How to find such indexes
The following query will help you detect such indexes in Oracle, PostgreSQL, and SQL Server:
Oracle
WITH indexes AS ( SELECT i.owner, i.index_name, i.table_name, listagg(c.column_name, ', ') WITHIN GROUP (ORDER BY c.column_position) AS columns FROM all_indexes i JOIN all_ind_columns c ON i.owner = c.index_owner AND i.index_name = c.index_name GROUP BY i.owner, i.table_name, i.index_name, i.leaf_blocks ) SELECT i.owner, i.table_name, i.index_name AS "Deletion candidate index", i.columns AS "Deletion candidate columns", j.index_name AS "Existing index", j.columns AS "Existing columns" FROM indexes i JOIN indexes j ON i.owner = j.owner AND i.table_name = j.table_name AND j.columns LIKE i.columns || ',%'
Result:
TABLE_NAME delete index columns existing index columns ------------------------------------------------------------------------- T I1 A I2 A, B
In short, it lists all the indexes whose columns are a prefix of another index’s columns
PostgreSQL
Get ready for a really nifty query.
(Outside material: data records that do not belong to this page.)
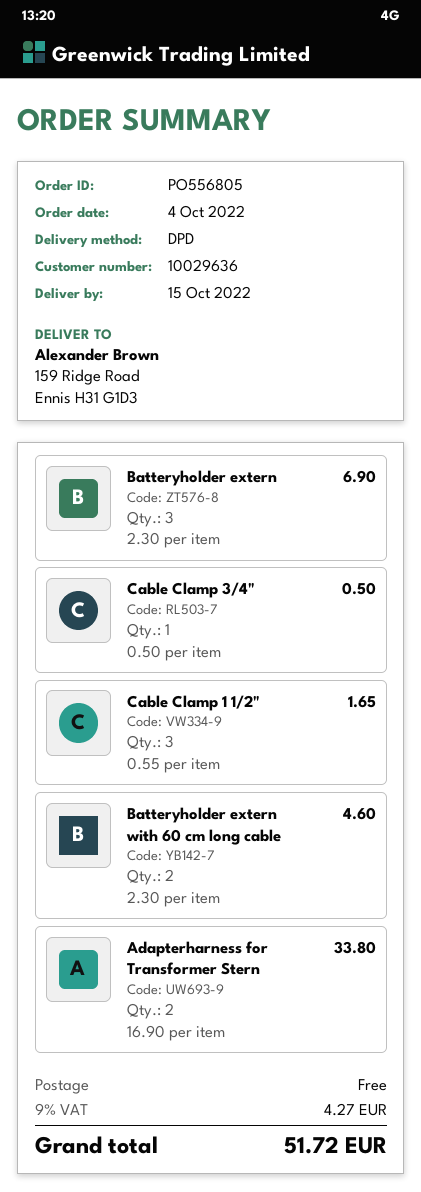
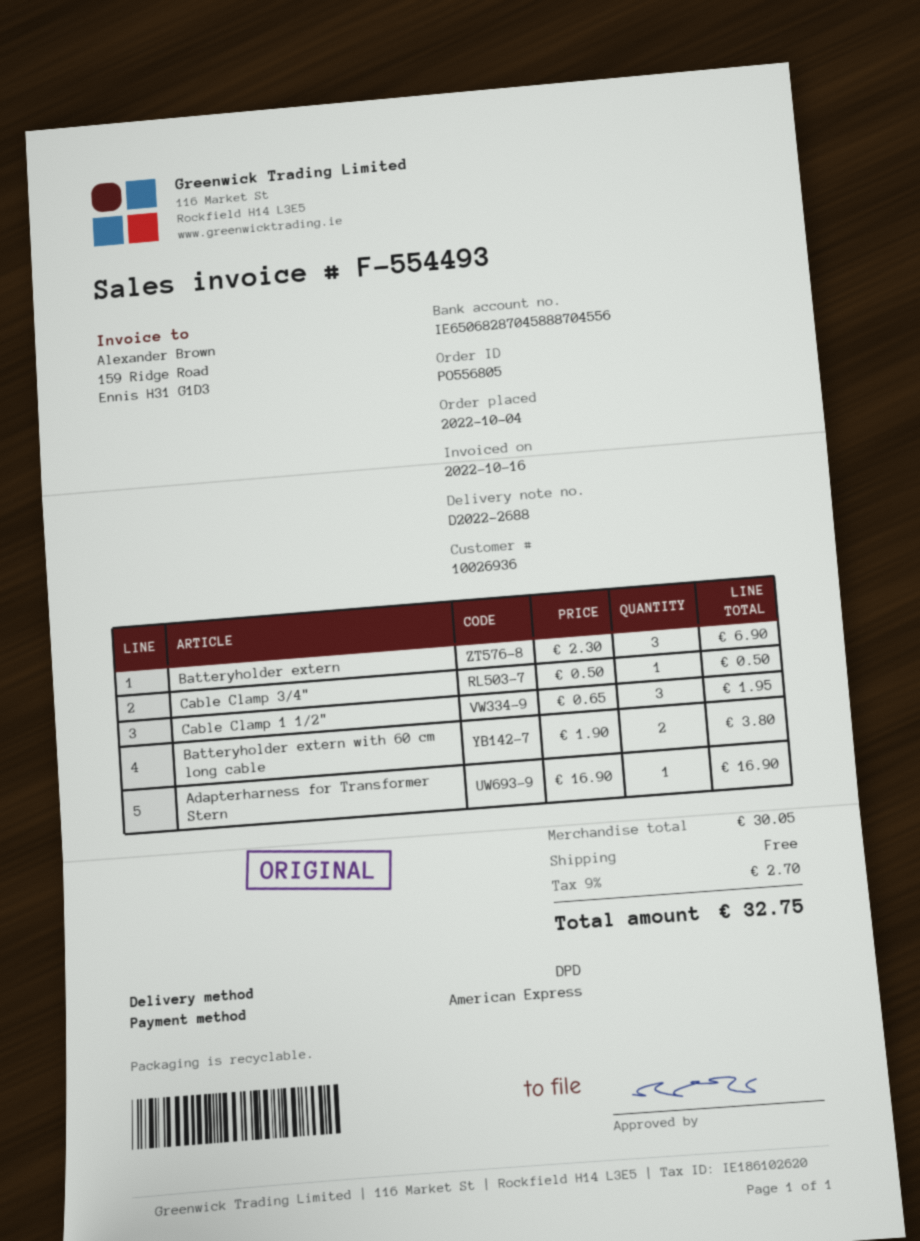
customer number: 10029636 -> 10026936
Cable Clamp 1 1/2": 3 x 0.55 = 1.65 -> 3 x 0.65 = 1.95
Batteryholder extern with 60 cm long cable: 2 x 2.30 = 4.60 -> 2 x 1.90 = 3.80
Adapterharness for Transformer Stern: 2 x 16.90 = 33.80 -> 1 x 16.90 = 16.90
tax: 9% = 4.27 -> 9% = 2.70
total: 51.72 -> 32.75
Here’s how to discover redundant indexes in PostgreSQL, which unfortunately doesn’t seem to have an easy, out-of-the-box dictionary view to discover index columns:
WITH indexes AS ( SELECT trel.relnamespace AS schema_name, trel.relname AS table_name, irel.relname AS index_name, string_agg(a.attname, ', ' ORDER BY c.ordinality) AS columns FROM pg_index AS i JOIN pg_class AS trel ON trel.oid = i.indrelid JOIN pg_namespace AS tnsp ON trel.relnamespace = tnsp.oid JOIN pg_class AS irel ON irel.oid = i.indexrelid JOIN pg_attribute AS a ON trel.oid = a.attrelid JOIN LATERAL unnest(i.indkey) WITH ORDINALITY AS c(colnum, ordinality) ON a.attnum = c.colnum GROUP BY i, trel.relnamespace, trel.relname, irel.relname ) SELECT i.table_name, i.index_name AS "Deletion candidate index", i.columns AS "Deletion candidate columns", j.index_name AS "Existing index", j.columns AS "Existing columns" FROM indexes i JOIN indexes j ON i.schema_name = j.schema_name AND i.table_name = j.table_name AND j.columns LIKE i.columns || ',%';
This is a really nice case of lateral unnesting with ordinality, which you should definitely add to your PostgreSQL tool chain.
SQL Server
Now, SQL Server doesn’t have a nice STRING_AGG
function (yet), but we can work around this using STUFF
and XML
to get the same query.
Of course, there are other solutions using recursive SQL, but I’m too lazy to translate the simple string pattern-matching approach to something recursive.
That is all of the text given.